-- What you should do --
Down to the last line, reproduce the data that follows, but skip the pictures.

-- Extracted records --
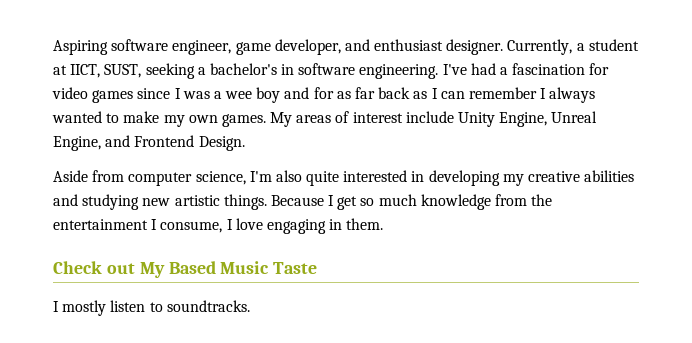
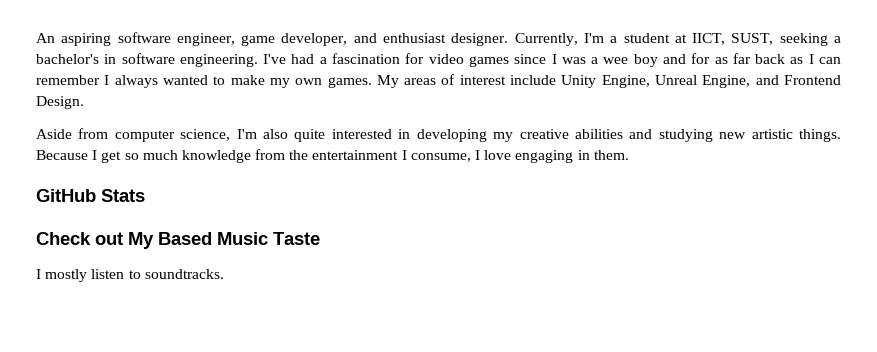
[53,40,108,55] Aspiring -> [36,33,112,46] An aspiring
(573, 47) none -> [583,33,604,43] I'm
(384, 224) none -> [36,189,145,202] // GitHub Stats

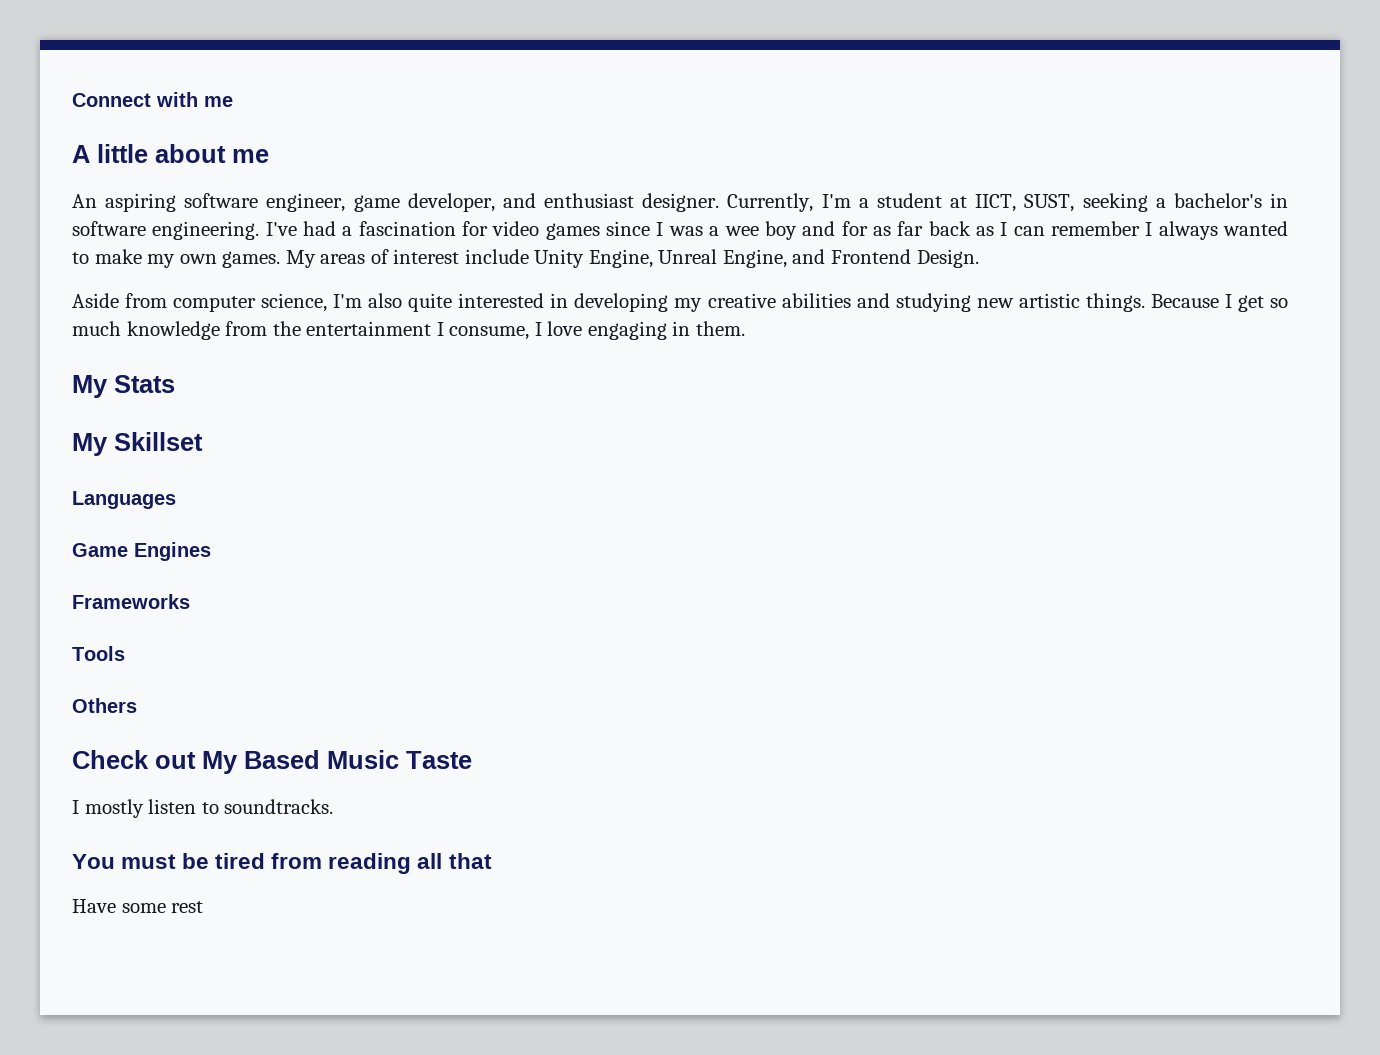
(36, 38) none -> [72,92,233,107] [72,144,269,163] Connect with me // A little about me //
[36,189,96,202] GitHub -> [72,375,108,398] My
(145, 195) none -> [72,432,203,456] [72,491,176,509] [72,542,211,561] [72,594,190,609] [72,646,125,661] [72,698,137,713] // My Skillset // Languages // Game Engines // Frameworks // Tools // Others
(224, 274) none -> [72,853,492,874] [72,899,204,913] // You must be tired from reading all that // Have some rest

-- Final answer --
[53,40,108,55] Aspiring -> [36,33,112,46] An aspiring
(573, 47) none -> [583,33,604,43] I'm
(384, 224) none -> [36,189,145,202] // GitHub Stats

(36, 38) none -> [72,92,233,107] [72,144,269,163] Connect with me // A little about me //
[36,189,96,202] GitHub -> [72,375,108,398] My
(145, 195) none -> [72,432,203,456] [72,491,176,509] [72,542,211,561] [72,594,190,609] [72,646,125,661] [72,698,137,713] // My Skillset // Languages // Game Engines // Frameworks // Tools // Others
(224, 274) none -> [72,853,492,874] [72,899,204,913] // You must be tired from reading all that // Have some rest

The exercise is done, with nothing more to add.